- What you will do:
Your answer should be every line from the records that contains "device".

━━━━

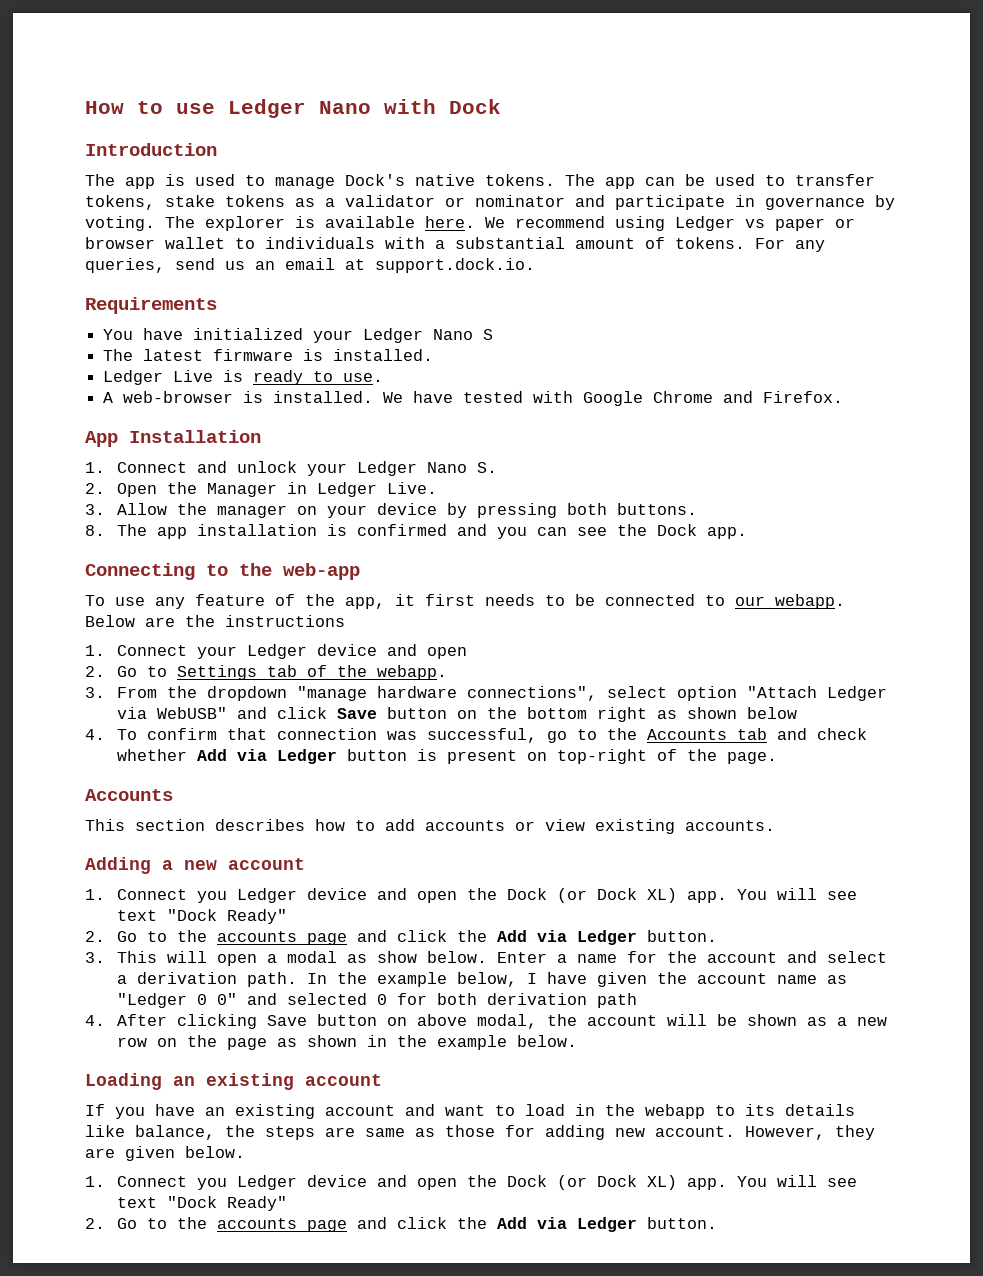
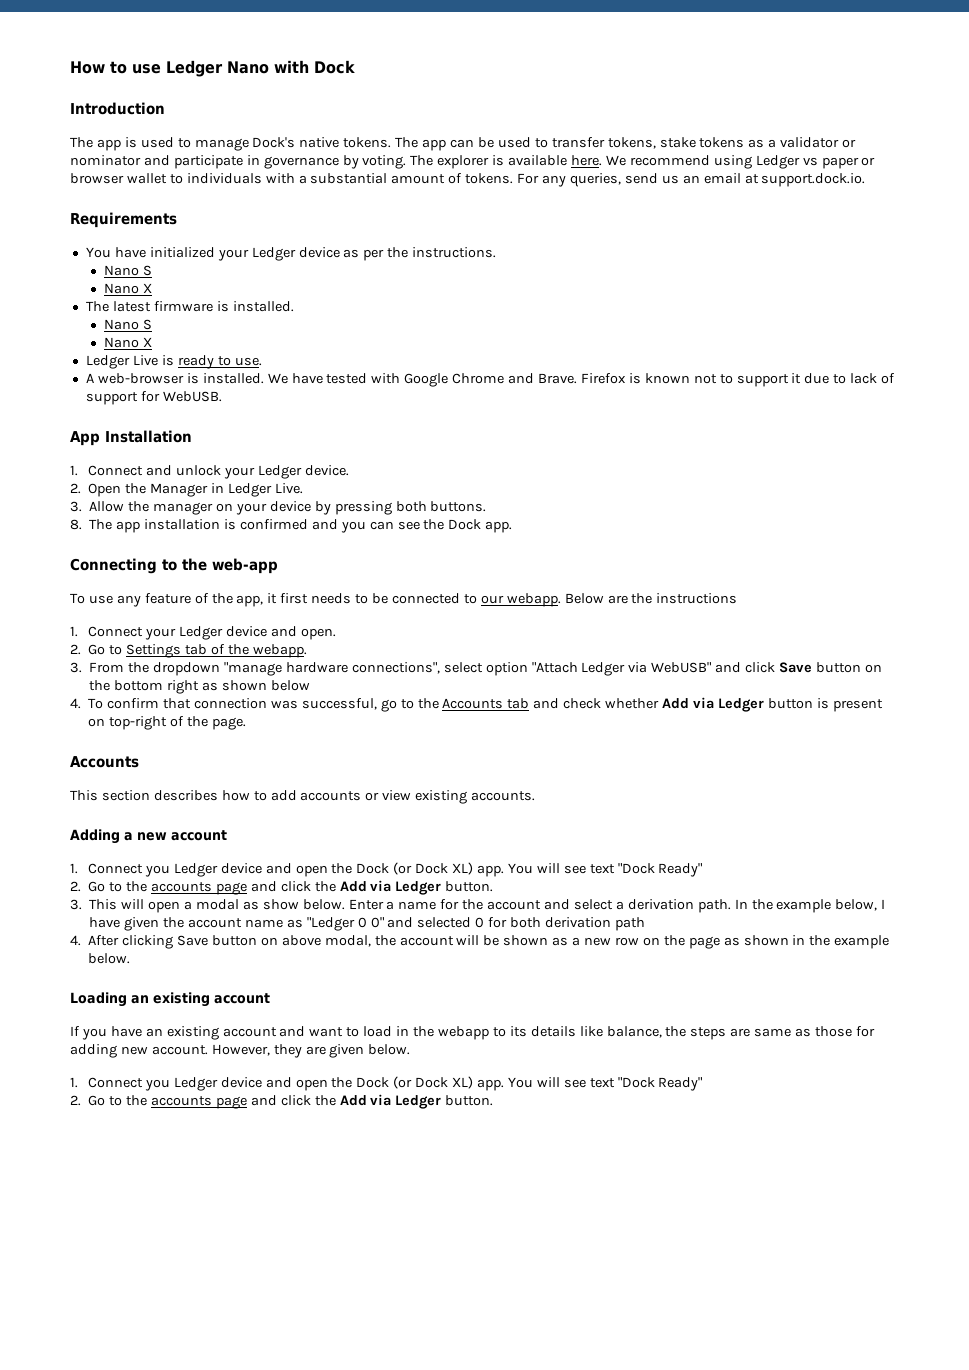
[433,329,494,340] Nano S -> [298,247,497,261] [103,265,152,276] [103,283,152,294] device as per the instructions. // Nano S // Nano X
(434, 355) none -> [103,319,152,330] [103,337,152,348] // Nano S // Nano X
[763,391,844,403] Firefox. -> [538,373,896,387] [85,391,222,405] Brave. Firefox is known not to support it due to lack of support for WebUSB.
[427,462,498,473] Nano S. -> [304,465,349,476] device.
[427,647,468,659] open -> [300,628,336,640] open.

━━━━

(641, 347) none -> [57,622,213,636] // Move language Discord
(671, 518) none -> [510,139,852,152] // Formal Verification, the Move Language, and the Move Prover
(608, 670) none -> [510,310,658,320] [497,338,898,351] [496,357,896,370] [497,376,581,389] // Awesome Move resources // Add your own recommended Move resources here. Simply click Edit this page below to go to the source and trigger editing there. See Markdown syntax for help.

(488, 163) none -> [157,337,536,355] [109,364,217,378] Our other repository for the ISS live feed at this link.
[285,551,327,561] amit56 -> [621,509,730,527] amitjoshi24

━━━━

- Response to this exercise:
[433,329,494,340] Nano S -> [298,247,497,261] [103,265,152,276] [103,283,152,294] device as per the instructions. // Nano S // Nano X
[427,462,498,473] Nano S. -> [304,465,349,476] device.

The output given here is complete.